*** GIVEN DATA ***

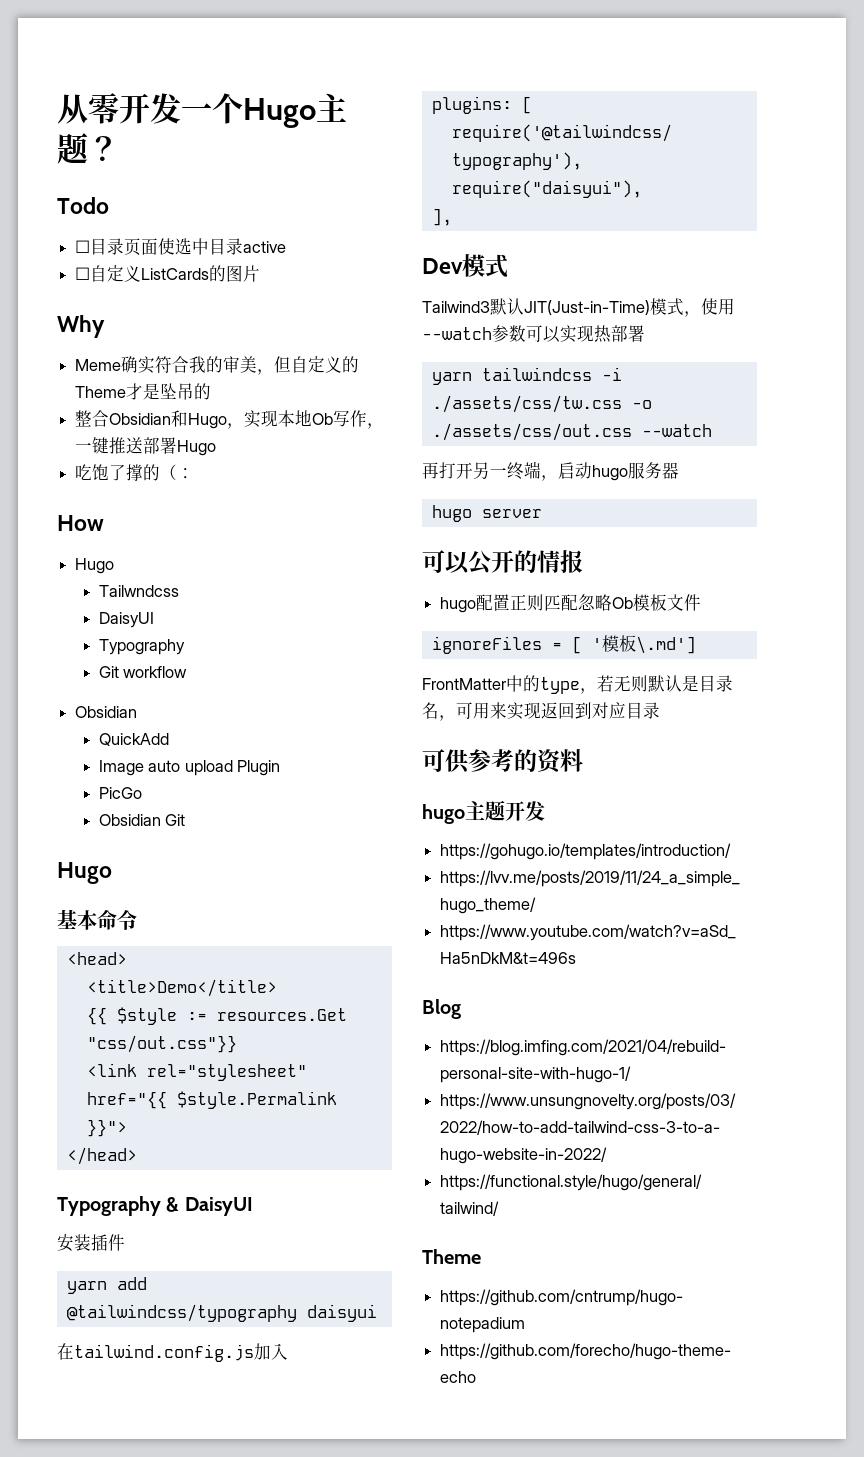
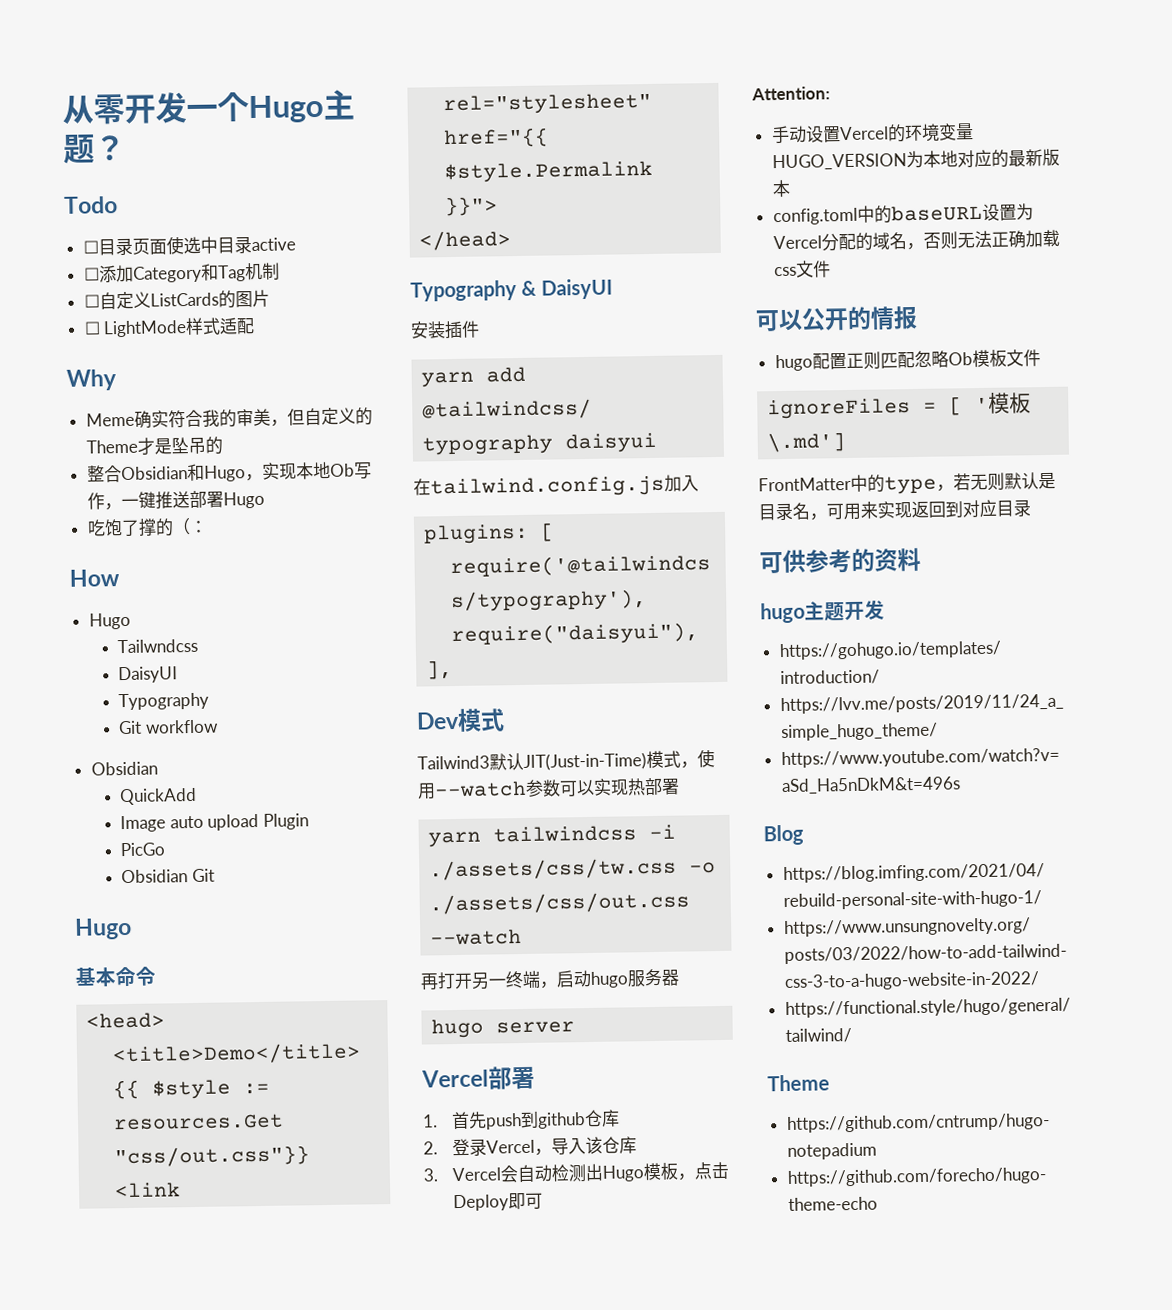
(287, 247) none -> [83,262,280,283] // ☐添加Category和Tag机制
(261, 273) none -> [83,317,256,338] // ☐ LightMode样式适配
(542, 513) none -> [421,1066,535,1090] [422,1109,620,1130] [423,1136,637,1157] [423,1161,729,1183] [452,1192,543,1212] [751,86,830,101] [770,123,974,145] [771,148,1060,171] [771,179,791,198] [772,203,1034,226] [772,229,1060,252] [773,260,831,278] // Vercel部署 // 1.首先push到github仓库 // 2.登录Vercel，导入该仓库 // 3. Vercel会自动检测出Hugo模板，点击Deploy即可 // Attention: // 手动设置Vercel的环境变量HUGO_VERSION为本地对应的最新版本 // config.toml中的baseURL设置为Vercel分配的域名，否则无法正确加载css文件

*** End of GIVEN DATA ***
*** GIVEN DATA ***

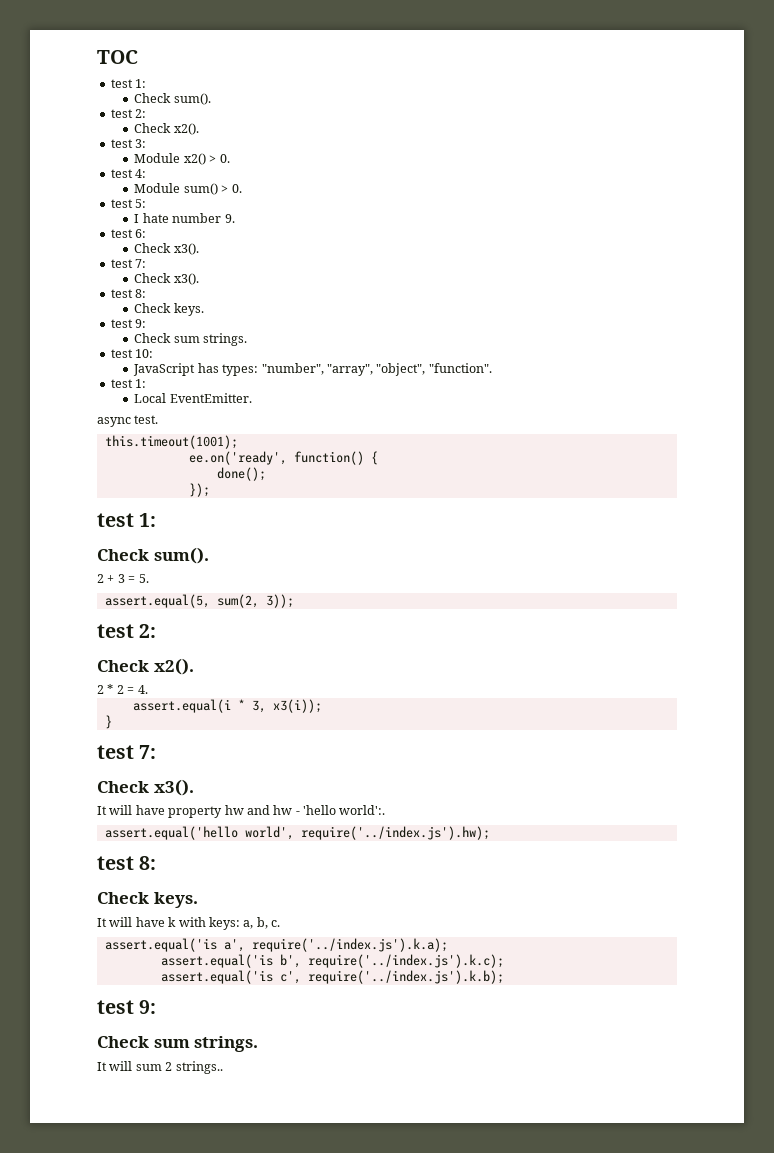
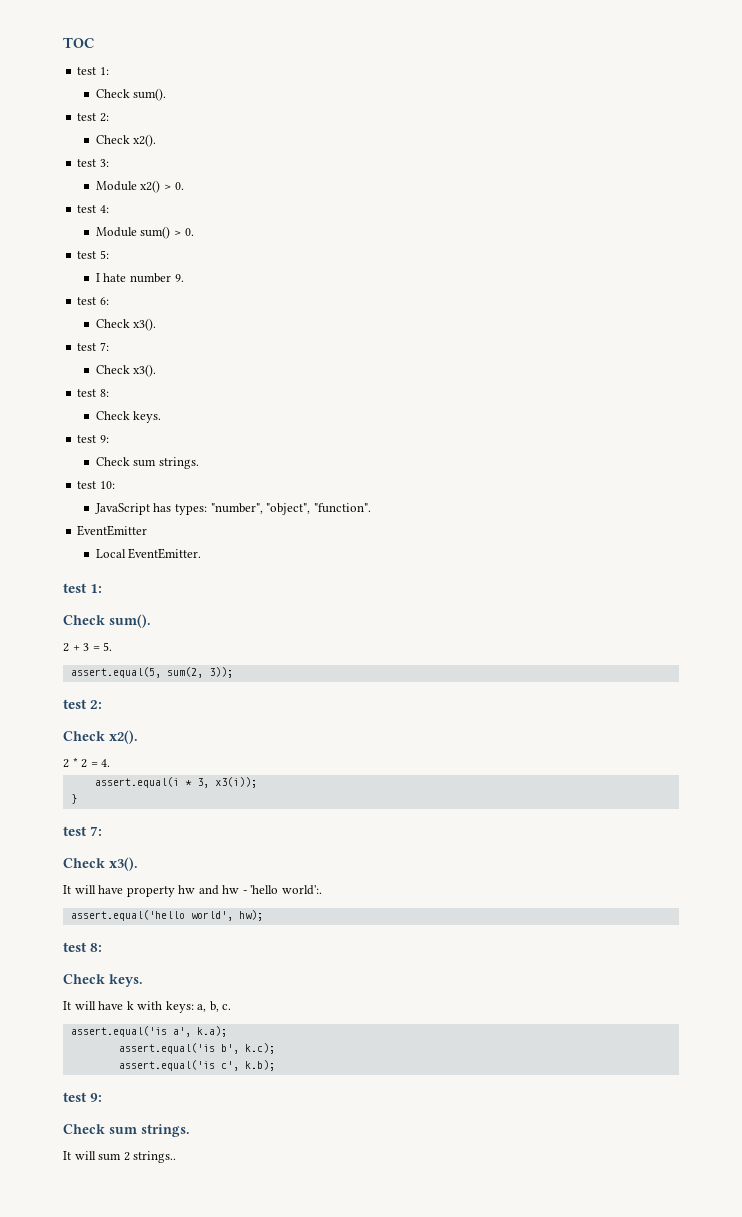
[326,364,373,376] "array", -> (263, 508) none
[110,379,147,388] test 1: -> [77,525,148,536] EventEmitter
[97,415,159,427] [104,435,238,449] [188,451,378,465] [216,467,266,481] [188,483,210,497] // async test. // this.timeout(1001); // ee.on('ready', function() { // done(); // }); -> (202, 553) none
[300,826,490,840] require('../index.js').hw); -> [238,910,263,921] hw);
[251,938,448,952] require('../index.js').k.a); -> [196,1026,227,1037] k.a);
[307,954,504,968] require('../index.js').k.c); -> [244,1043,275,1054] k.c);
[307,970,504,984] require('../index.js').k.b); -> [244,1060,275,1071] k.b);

*** End of GIVEN DATA ***

> _WHAT YOU NEED TO DO_
Set down, exactly as they appear above, all lines from the one that has "(287, 247) none" down to the one that has "(542, 513) none", including those two and no others.

> _TASK SOLUTION_
(287, 247) none -> [83,262,280,283] // ☐添加Category和Tag机制
(261, 273) none -> [83,317,256,338] // ☐ LightMode样式适配
(542, 513) none -> [421,1066,535,1090] [422,1109,620,1130] [423,1136,637,1157] [423,1161,729,1183] [452,1192,543,1212] [751,86,830,101] [770,123,974,145] [771,148,1060,171] [771,179,791,198] [772,203,1034,226] [772,229,1060,252] [773,260,831,278] // Vercel部署 // 1.首先push到github仓库 // 2.登录Vercel，导入该仓库 // 3. Vercel会自动检测出Hugo模板，点击Deploy即可 // Attention: // 手动设置Vercel的环境变量HUGO_VERSION为本地对应的最新版本 // config.toml中的baseURL设置为Vercel分配的域名，否则无法正确加载css文件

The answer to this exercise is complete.